IMF posts positive picture of Pak economy with inflation decline

ISLAMABAD   -   The International Monetary Fund (IMF) has noted that a gradual economic recovery has increasingly taken hold and inflation has declined substantially in recent months, though remaining well above the target. The SBP has taken advantage of increased inflows, easing external pressures, and the moderation of the current account deficit to begin rebuilding FX reserves. Fiscal performance has also improved, with the government posting a large primary surplus. This overall satisfactory performance suggests that unwavering and consistent policy implementation can bring positive results, rebuild confidence, and support economic recovery, the IMF noted in its report released after completion of Stand-By Arrangement (SBA).

Pakistan’s fiscal and external vulnerabilities remain very high, including debt sustainability and refinancing risks as well as crowding out of the private sector, and structural weaknesses constrain productivity, investments, and growth. The SBA recognized that resolving Pakistan’s structural challenges will require continued adjustment and creditor support beyond the program period.

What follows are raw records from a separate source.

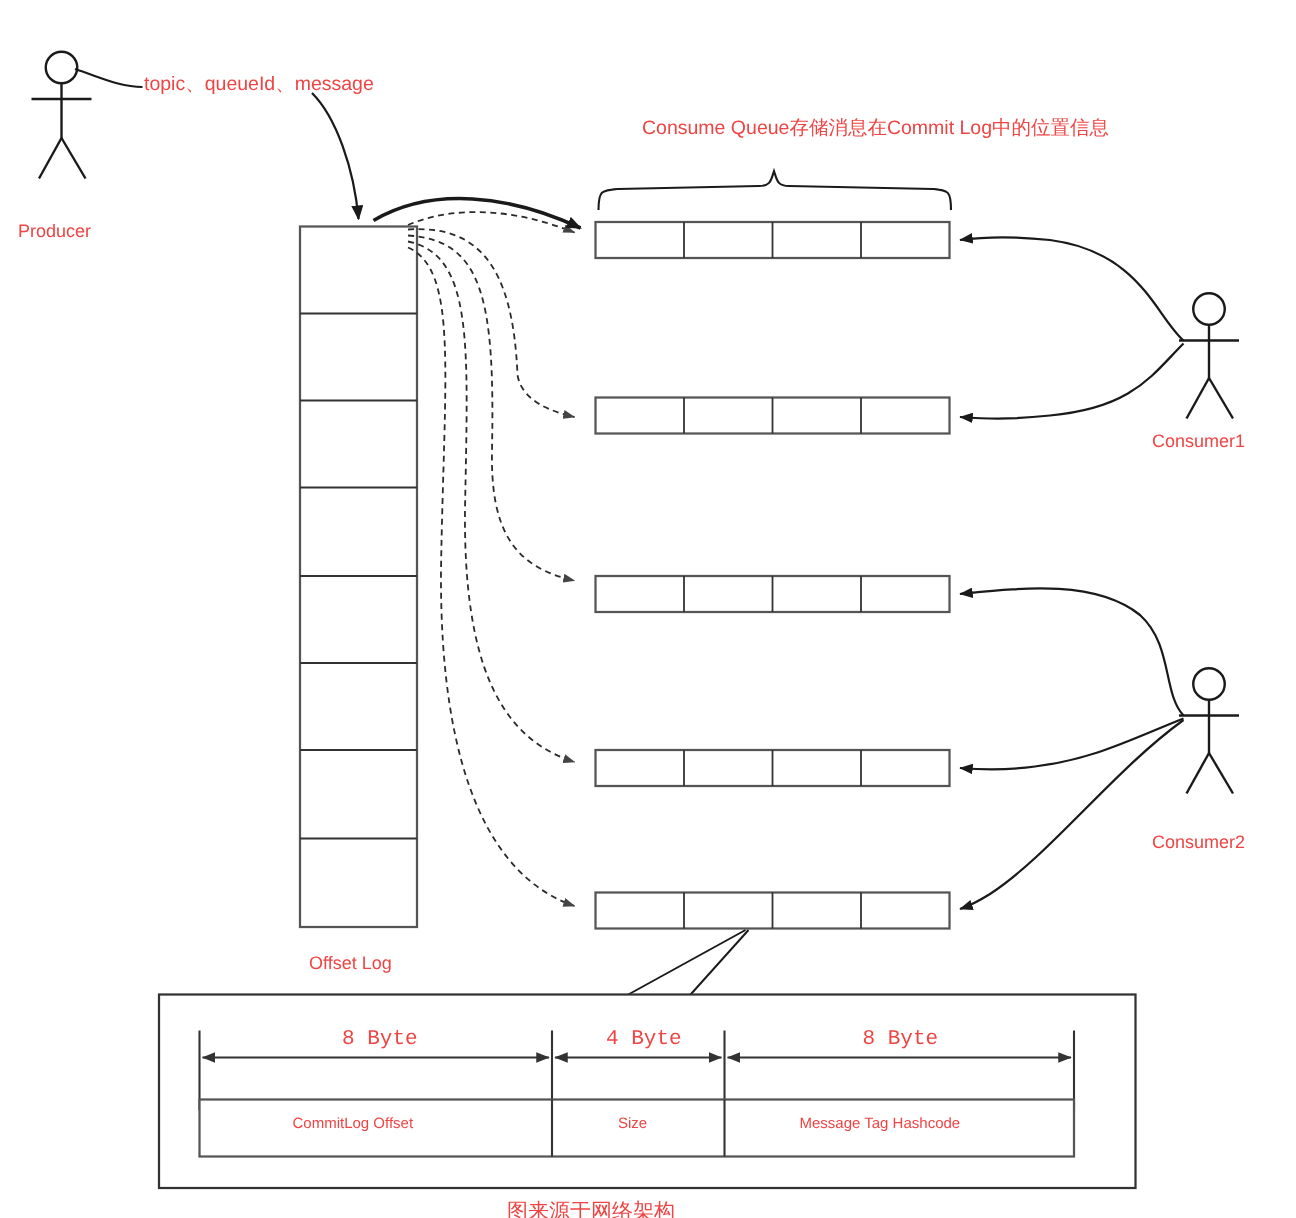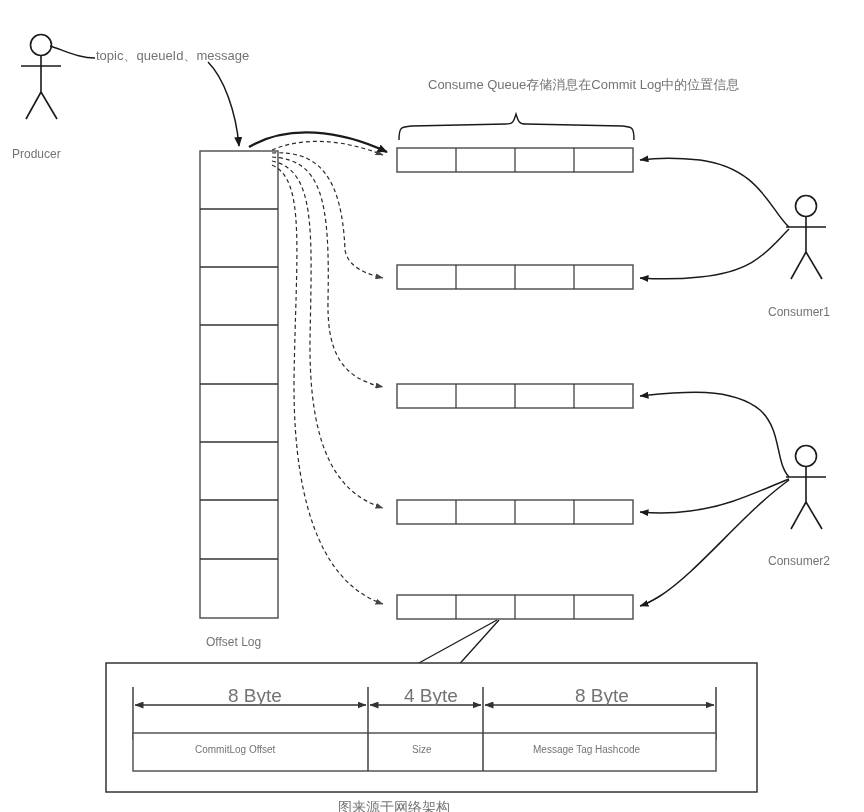"topic、queueId、message" .lbl { color: #737373 -> #ef4444 }
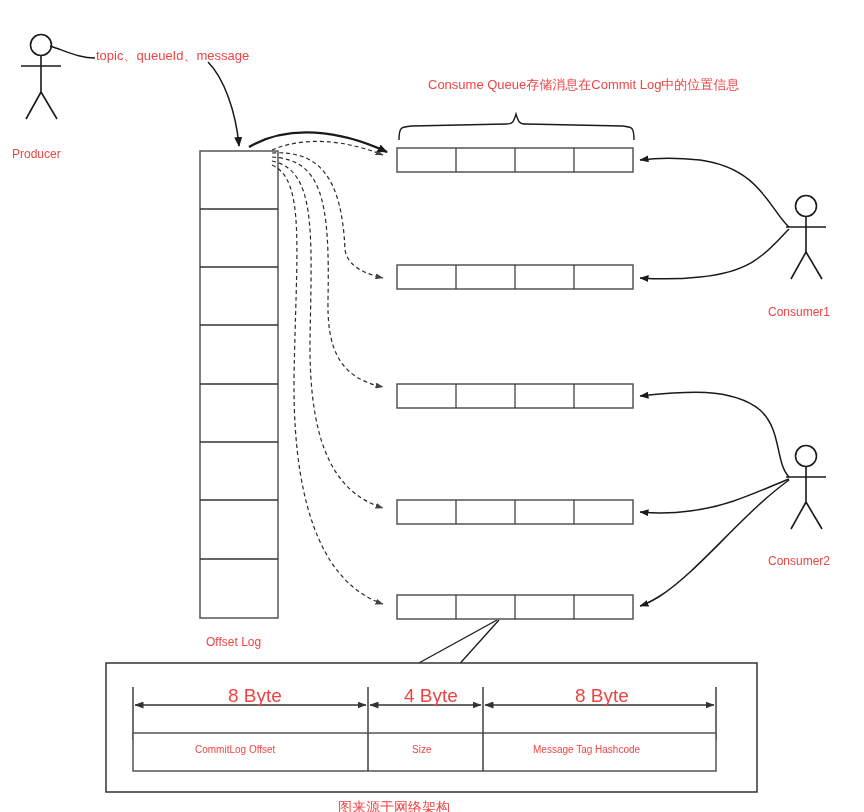"Consumer1" div.lbl { top: 306px -> 288px }
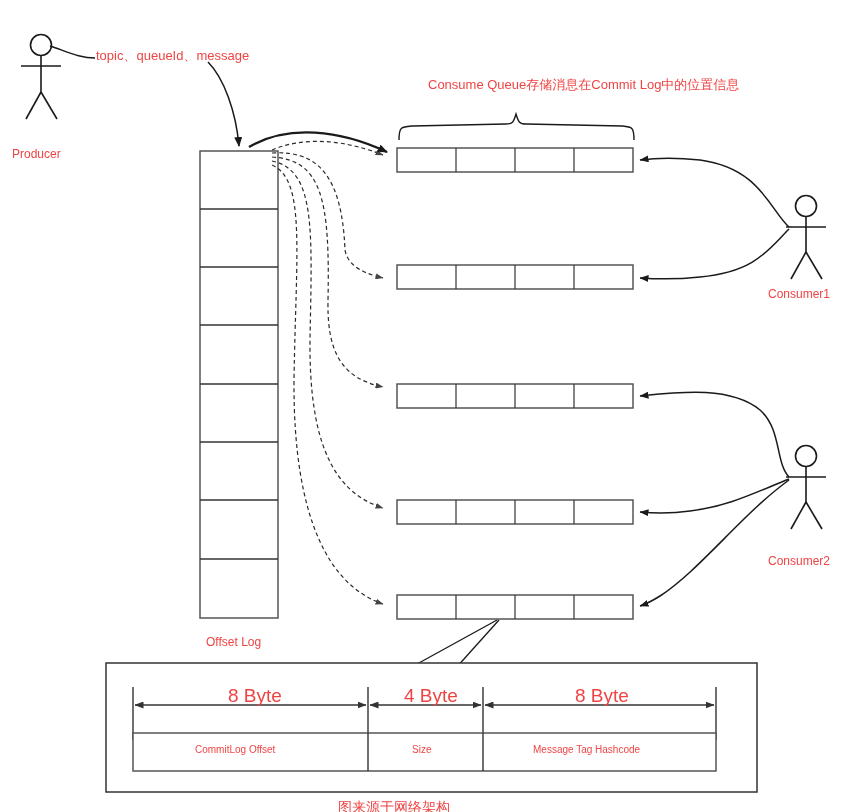"8 Byte" .lbl-byte { font-family: none -> Liberation Mono, monospace; font-size: 19px -> 14px }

It is now critically important that the effort that started under this SBA continues. In this regard, the authorities’ interest in a successor arrangement is welcomed to anchor the policy adjustment in the coming years, restore Pakistan’s medium-term sustainability, and pave the way for strong and inclusive growth.

IMF report maintained that signs of Pakistan’s economic stability are strong and this year Pakistan’s economic growth is likely to be 2 percent while the growth rate will increase to 3.5 percent in the next financial year. The average inflation this year will be 24.8%, and next year it will come to 12.7% while unemployment at 8 percent this year and likely to fall to 7.5 percent. Fiscal deficit is 7.5 percent this year and likely to be 7.4 percent of GDP next year. This year, the current account deficit will be limited to minus 0.8 percent of GDP while the current account deficit will be negative 1.2 percent next year.

The end-FY24 debt-to-GDP ratio is projected to decrease markedly, driven by fiscal consolidation and ex-post negative real interest rates.

While the new government has indicated its intention to continue the SBA’s policies, political uncertainty remains significant. A resurgence in social tensions (reflecting the complex political scene and high cost of living) could weigh on policy and reform implementation.

The annual FBR revenue targets remain unchanged but there are risks of shortfalls in April and May 2024 due to holidays that will see port closures and weigh on revenue collection. Agreed contingency measures will be adopted should collections fall short. Additional efforts are also needed to meet the SBA’s revenue administration goals.

The authorities aim to complete, by June 2024, the bidding for PIA’s core business, of which the government would likely seek to sell a (controlling) 51 percent stake. To limit state balance sheet implications, the use of divestment proceeds would prioritize the settling of government guaranteed debt—to be transferred from PIA’s balance sheet to a holding company—held by commercial banks (PRs 242 billion, of a total of PRs 629 billion in liabilities to be transferred). Several smaller SOEs are also currently on an active privatization list.